Os argumentos utilizados entre administradores e administrados com vista ao ajuste da carga fiscal chegaram a níveis de argúcia nunca antes vistos, em que todos os indícios contam.

Longe vão os tempos em que a Autoridade Tributária e Aduaneira (“AT”) tinha ao seu alcance apenas a norma geral anti-abuso para combater situações que ultrapassavam o mero planeamento fiscal admissível dentro dos contornos da lei e do direito. Dotada de um procedimento de aplicação próprio no âmbito do qual recai sobre a AT o ónus de provar a existência de abuso e que limita o conceito de abuso a situações que têm como intuito principal ou essencial a redução, eliminação ou diferimento temporal de impostos, esta norma vê o seu campo de aplicação relativamente limitado a situações em que o abuso fiscal é facilmente demonstrável pela AT.

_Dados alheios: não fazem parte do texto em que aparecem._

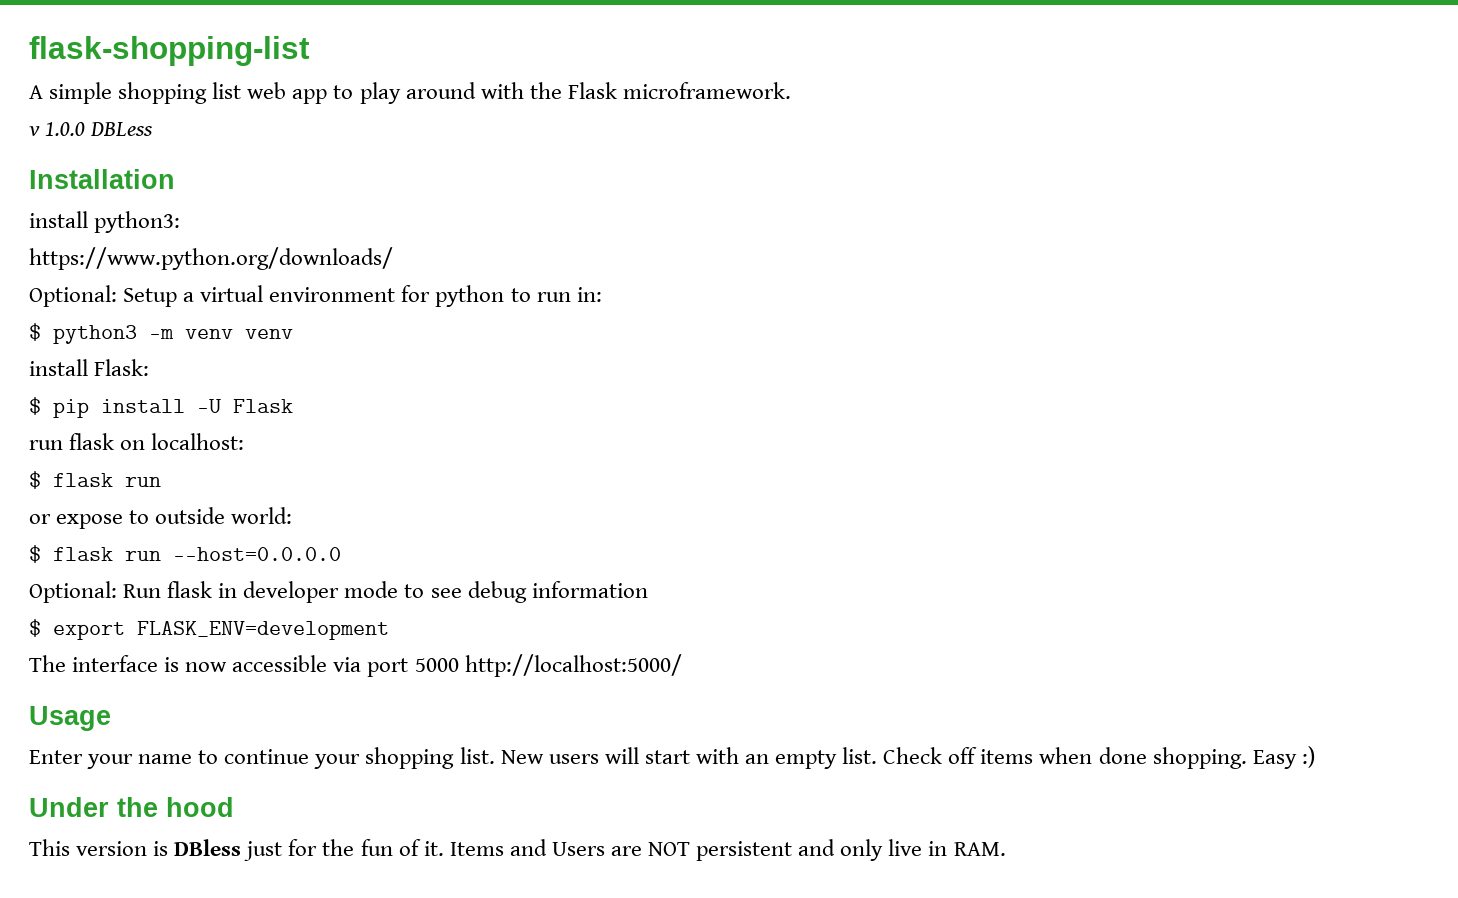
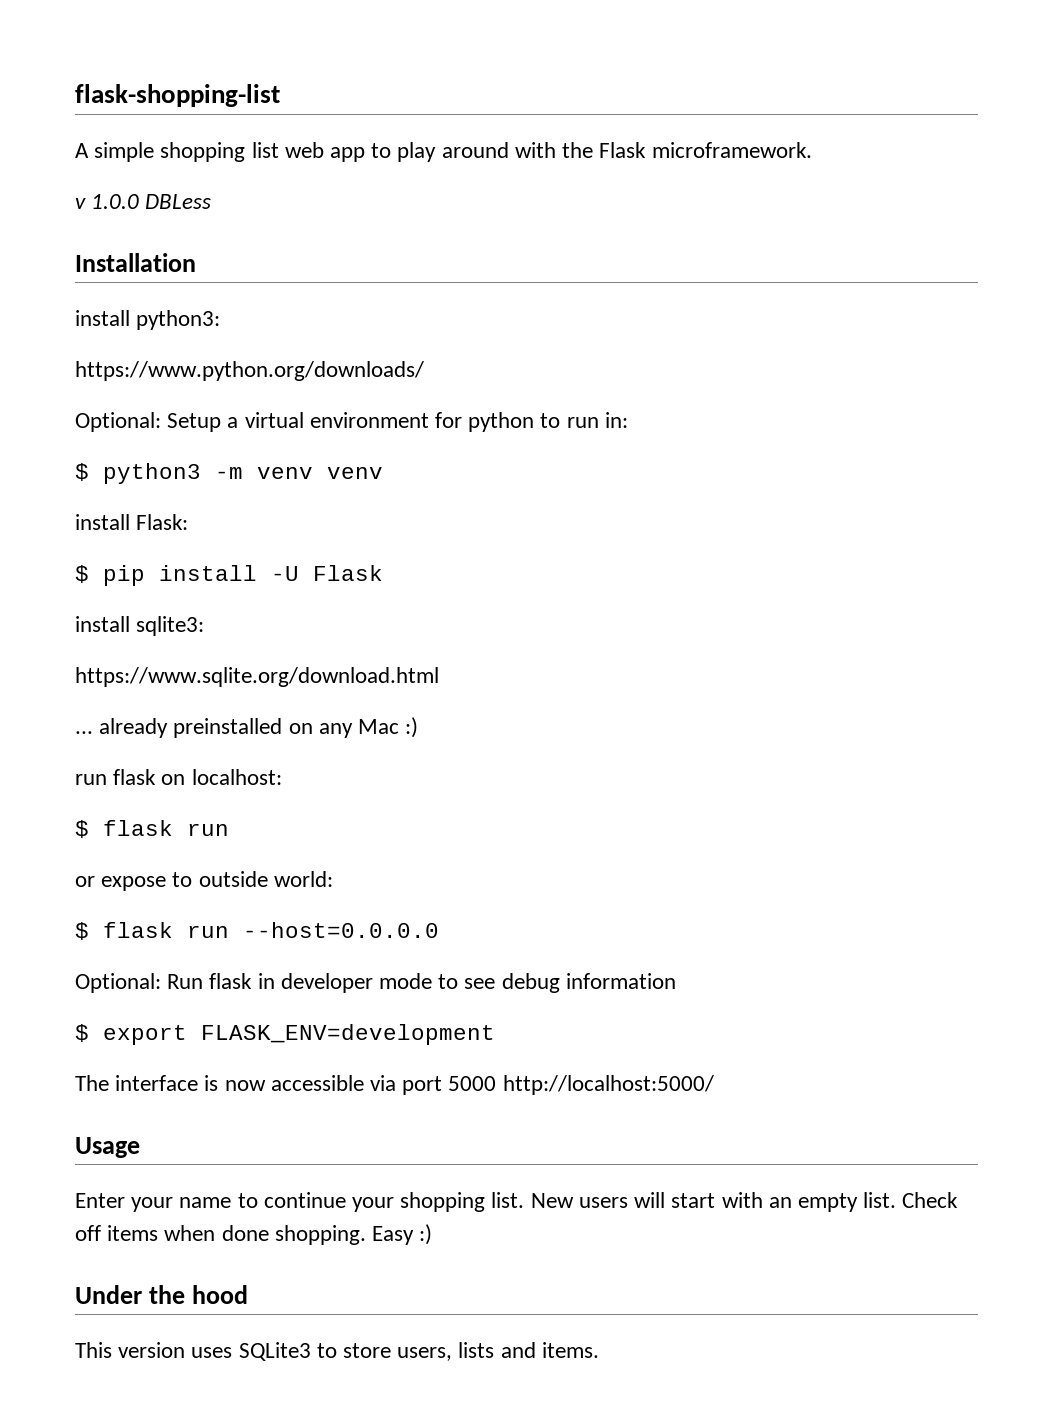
(293, 406) none -> [75,616,205,636] [75,667,439,687] [75,717,419,738] // install sqlite3: // https://www.sqlite.org/download.html // ... already preinstalled on any Mac :)
[153,839,1006,861] is DBless just for the fun of it. Items and Users are NOT persistent and only live in RAM. -> [191,1342,599,1361] uses SQLite3 to store users, lists and items.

Simultaneamente, numa declaração de guerra aberta contra os comumente designados “paraísos fiscais”, o legislador português introduziu várias normas nos códigos tributários com o intuito de limitar as transações com esses territórios.

Acontece que a experiência tem demonstrado que o abuso fiscal não acontece apenas em transações com jurisdições considerados “paraísos fiscais”. De facto, o abuso pode acontecer dentro das nossas fronteiras alargadas, i.e. na União Europeia (UE). A facilidade dos negócios dentro da UE, as diferenças de âmbito de aplicação, base de incidência e taxa entre os Estados Membros (EM), para falar dos fatores mais comuns, levam a situações em que um rendimento pode fluir até aos acionistas últimos quase intocado pelos EM.

Para combater este fenómeno, o legislador europeu desenhou diretivas contendo normas anti-abuso específicas. Primeiro mais tímido e de forma temporalmente espaçada, com a introdução, nomeadamente, das normas que limitam a aplicação de isenções de retenção na fonte aos juros, royalties e dividendos. Agora, impulsionado pela iniciativa Base Erosion Profit Shifting (BEPS) da OCDE, ocorre uma sucessiva criação legislativa que deu origem às Diretivas Anti Elisão Fiscal I e II que contêm algumas normas com traços semelhantes às presentes no nosso ordenamento jurídico, sendo que estas últimas terão de ser alteradas para ir ao encontro dos ditames europeus.

No entanto, o atual expoente máximo das normas anti-abuso é a cláusula do Principal Purpose Test (“PPT”) que, após o início de produção de efeitos do Instrumento Multilateral, terá, obrigatoriamente, de constar da maioria das Convenções para evitar a dupla tributação (“CDT”) e que tem o intuito de combater o fenómeno do treaty shopping, i.e. a utilização indevida das CDTs com vista a obtenção de vantagens fiscais. Jurisdições como os EUA já tinham tomado medidas para limitar a aplicação dos benefícios das CDTs, através das suas cláusulas objetivas anti-abuso (cláusulas de “LoB”). No entanto, a nova norma do PPT vai muito mais longe. Esta cláusula limita o acesso aos benefícios das CDTs quando seja razoável concluir que determinada transação teve como um dos propósitos principais a obtenção de um determinado benefício consagrado na CDT que resultou direta ou indiretamente nesse benefício (teste subjetivo). No entanto, não deverá haver limitação dos benefícios da CDT quando se possa concluir que a concessão do benefício estaria de acordo com o objeto e propósito das normas relevantes da CDT (teste objetivo).

Tendo em conta o papel crucial que a fiscalidade desempenha na tomada de decisão dos agentes económicos, a superação do teste subjetivo poderá não ser linear. Ainda assim, os benefícios não serão negados se os agentes económicos forem capazes de sustentar que a operação económica em apreço não contraria o objeto e propósito do CDT.

Trata-se, pois, de uma norma de âmbito aberto e conceitos indeterminados que poderá levar a situações arbitrárias.

Por agora, é importante que os agentes económicos entendam o significado do PPT e, acima de tudo, o seu alcance e impacto no paradigma fiscal internacional. Ainda que a sua aplicação prática não se afigure fácil, aconselha-se uma atenção direcionada ao desenho das operações económicas privilegiando sempre a respetiva substância económica.